I think it would have been possible to find many people who lacked faith in the future in the 1970s and 1980s, just as there are plenty of people now who think everything is going great, thank you very much. Not me, obvs, but I have mental health problems.

The other problem I have with Fisher’s essays here is that he writes about things he likes as if they are inarguably great, which is suuuuch a Gen Xey thing to do. He writes about mediocre rock music from the 1980s as if it’s the fucking pinnacle of culture, which it obviously isn’t. Fisher is invested in his own opinions and rather than saying “This band is shit but I like them” he says “This band is wonderful and here is why”. I like things that I know are shit: it’s OK to enjoy culture that is uncomplex, types the millennial. In my rather ironic opinion, it’s deeply conservative to claim that the things you like are the correct things to like, that your opinions and thoughts are the ones that hold truth.

At one point, Fisher acknowledges that an exaggerated sense of certainty is a common factor in the conversation and writings of depressives, a statement that he goes on to prove, to display, over and over again, without ever offering any kind of personal critique. The book doesn’t circle back to itself, instead it circles around the same disappointingly unoriginal pop cultural products that Fisher elevates as the bastions of contemporary achievement. They’re largely – and this is important – artworks by other white men.

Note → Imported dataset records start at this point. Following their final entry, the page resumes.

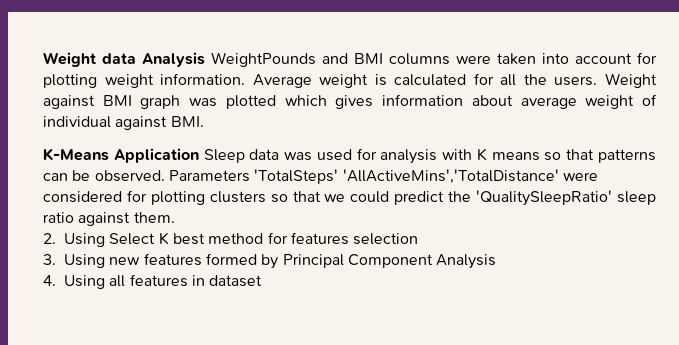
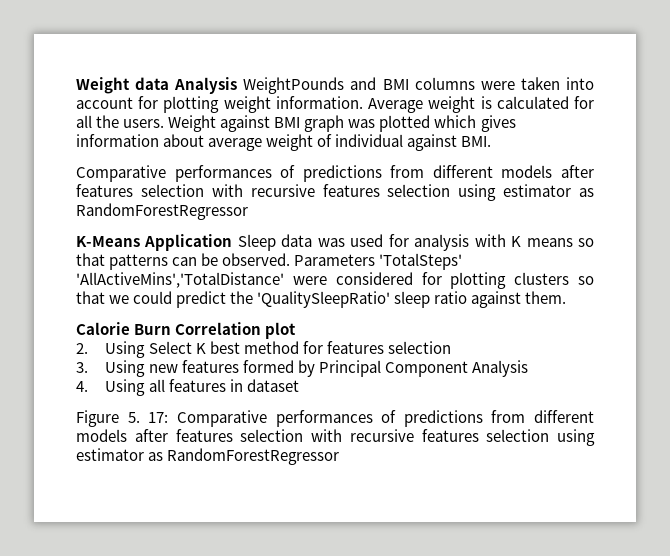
(204, 121) none -> [76,165,594,182] [76,184,594,201] [76,203,248,220] // Comparative performances of predictions from different models after features selection with recursive features selection using estimator as RandomForestRegressor
(175, 217) none -> [76,322,297,339] // Calorie Burn Correlation plot
(263, 281) none -> [76,410,594,427] [76,429,595,446] [76,448,340,465] // Figure 5. 17: Comparative performances of predictions from different models after features selection with recursive features selection using estimator as RandomForestRegressor

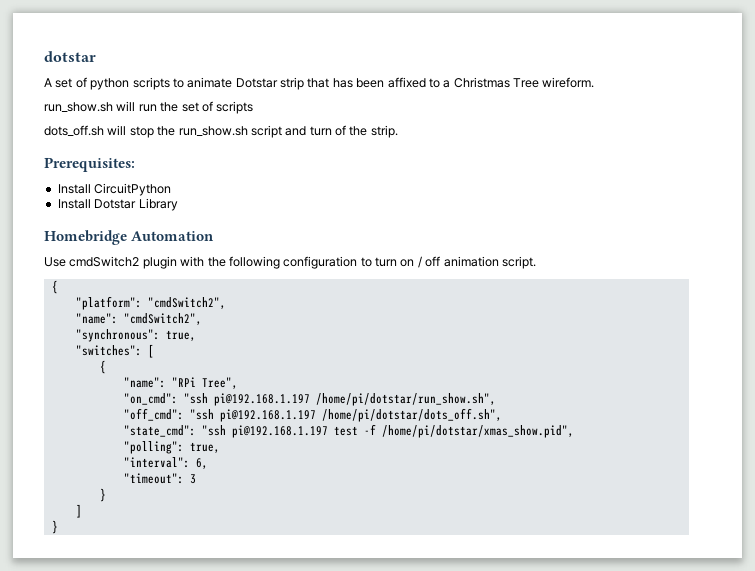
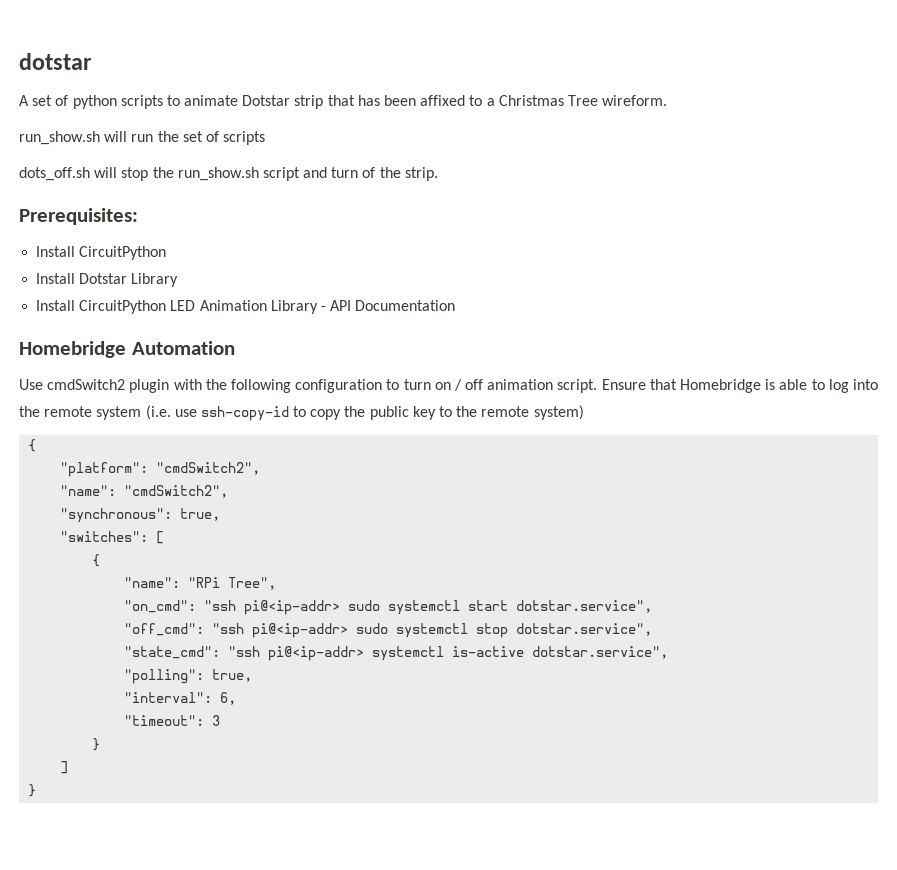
(178, 204) none -> [36,300,456,314] // Install CircuitPython LED Animation Library - API Documentation
(536, 262) none -> [601,379,878,393] [19,405,584,421] Ensure that Homebridge is able to log into the remote system (i.e. use ssh-copy-id to copy the public key to the remote system)
[213,393,496,406] [123,408,502,422] [123,424,574,438] pi@192.168.1.197 /home/pi/dotstar/run_show.sh", // "off_cmd": "ssh pi@192.168.1.197 /home/pi/dotstar/dots_off.sh", // "state_cmd": "ssh pi@192.168.1.197 test -f /home/pi/dotstar/xmas_show.pid", -> [244,600,653,615] [124,623,653,638] [124,646,669,661] pi@<ip-addr> sudo systemctl start dotstar.service", // "off_cmd": "ssh pi@<ip-addr> sudo systemctl stop dotstar.service", // "state_cmd": "ssh pi@<ip-addr> systemctl is-active dotstar.service",

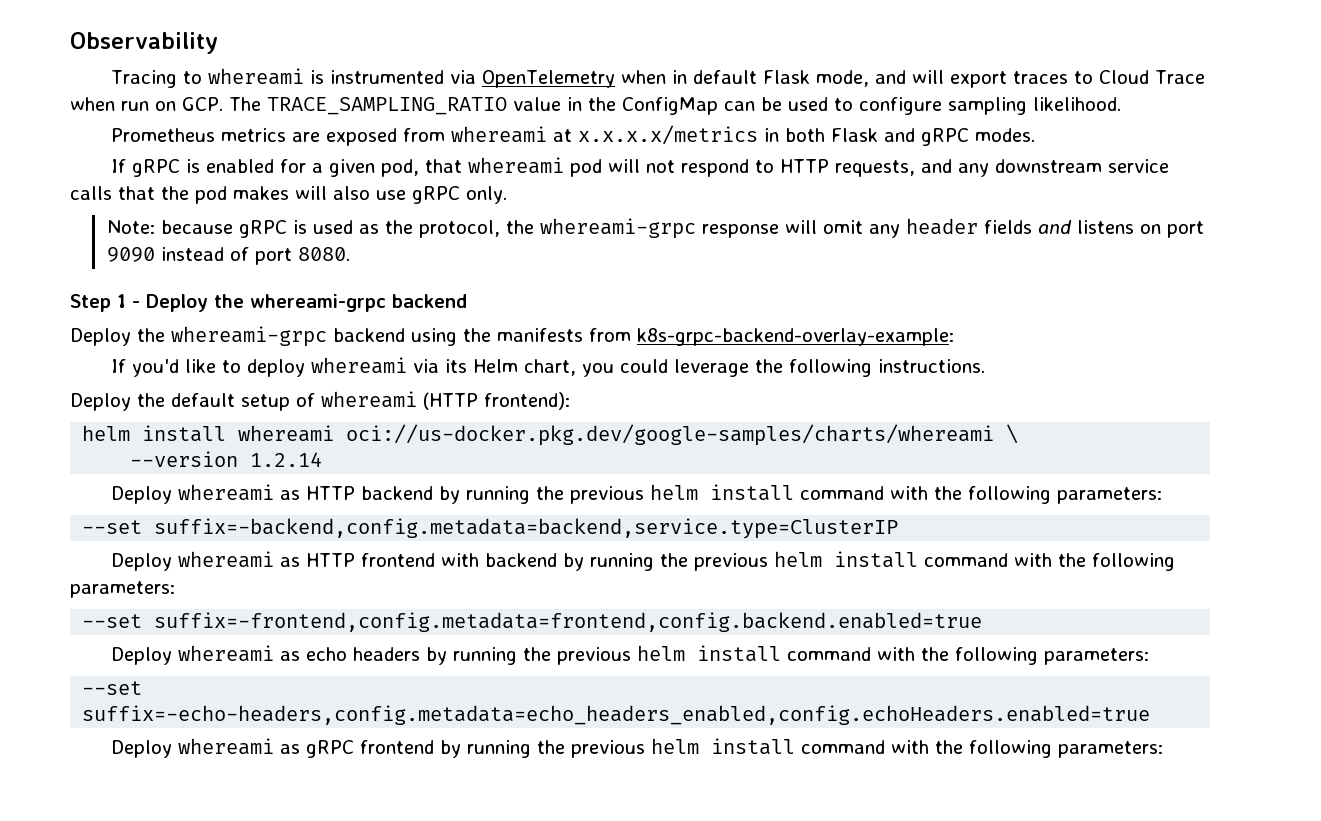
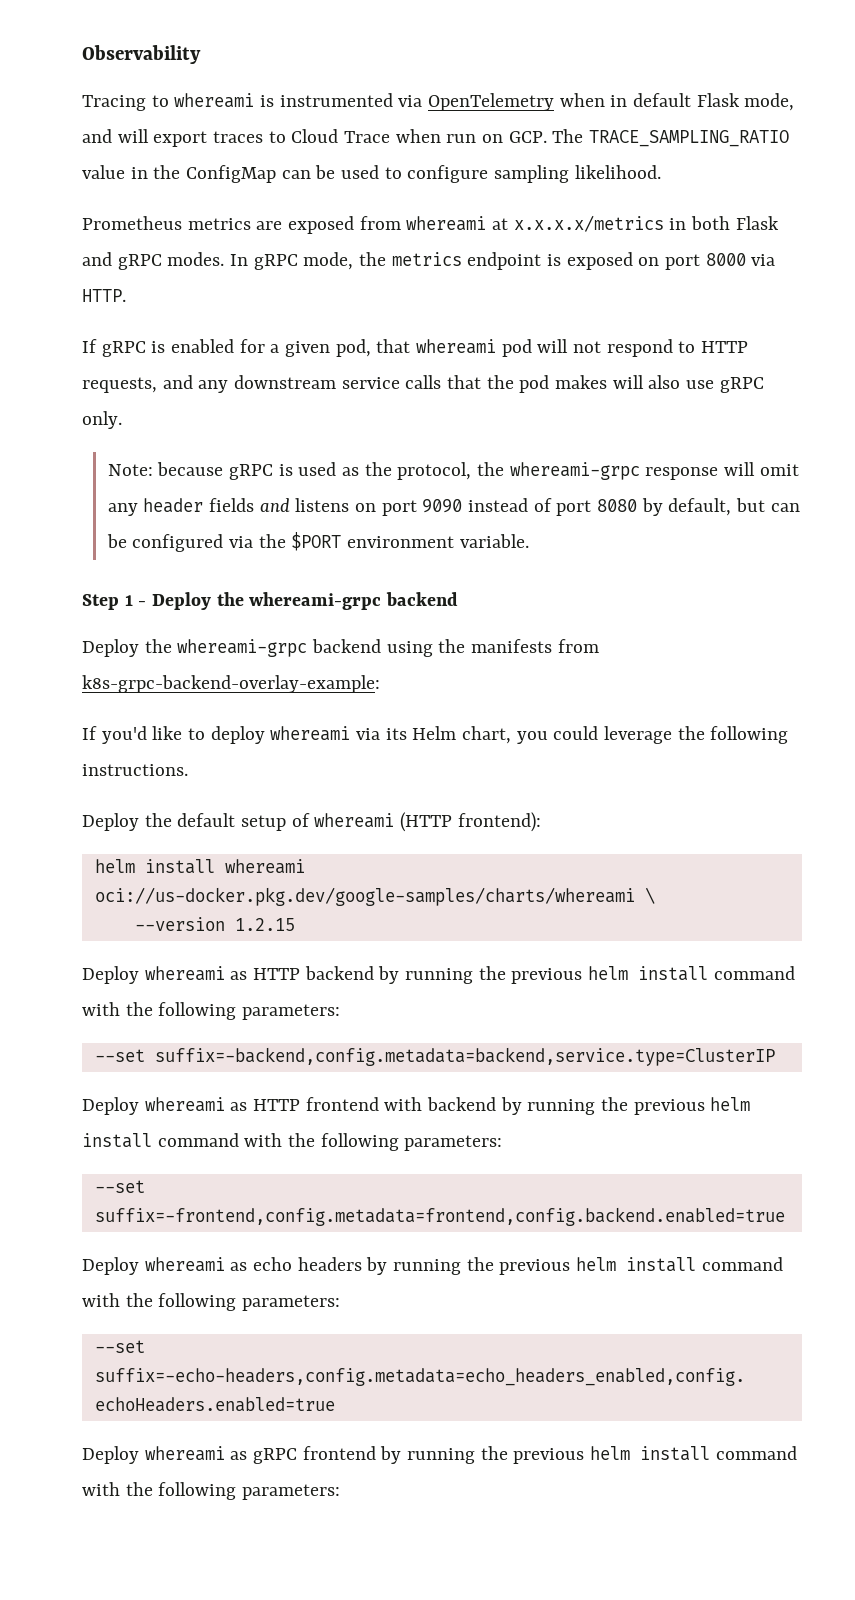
(1036, 135) none -> [230,252,776,270] [82,289,126,302] In gRPC mode, the metrics endpoint is exposed on port 8000 via HTTP.
[297,247,350,261] 8080. -> [597,498,800,516] [106,532,529,552] 8080 by default, but can be configured via the $PORT environment variable.
[250,452,323,467] 1.2.14 -> [234,918,295,931] 1.2.15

Writing about pop culture in near-academic language isn’t revolutionary, and neither is liking cultural products that are not usually associated with academics, especially if the way you justify your enjoyment to yourself is by claiming that the artworks, in fact, deserve the rigour with which you approach them.

I dunno. There’s some entertaining stuff here, but it feels, actually, pretty lightweight and not as self-engaged as a text like this needs to be.

Not certain I would recommend… Waa waa waa.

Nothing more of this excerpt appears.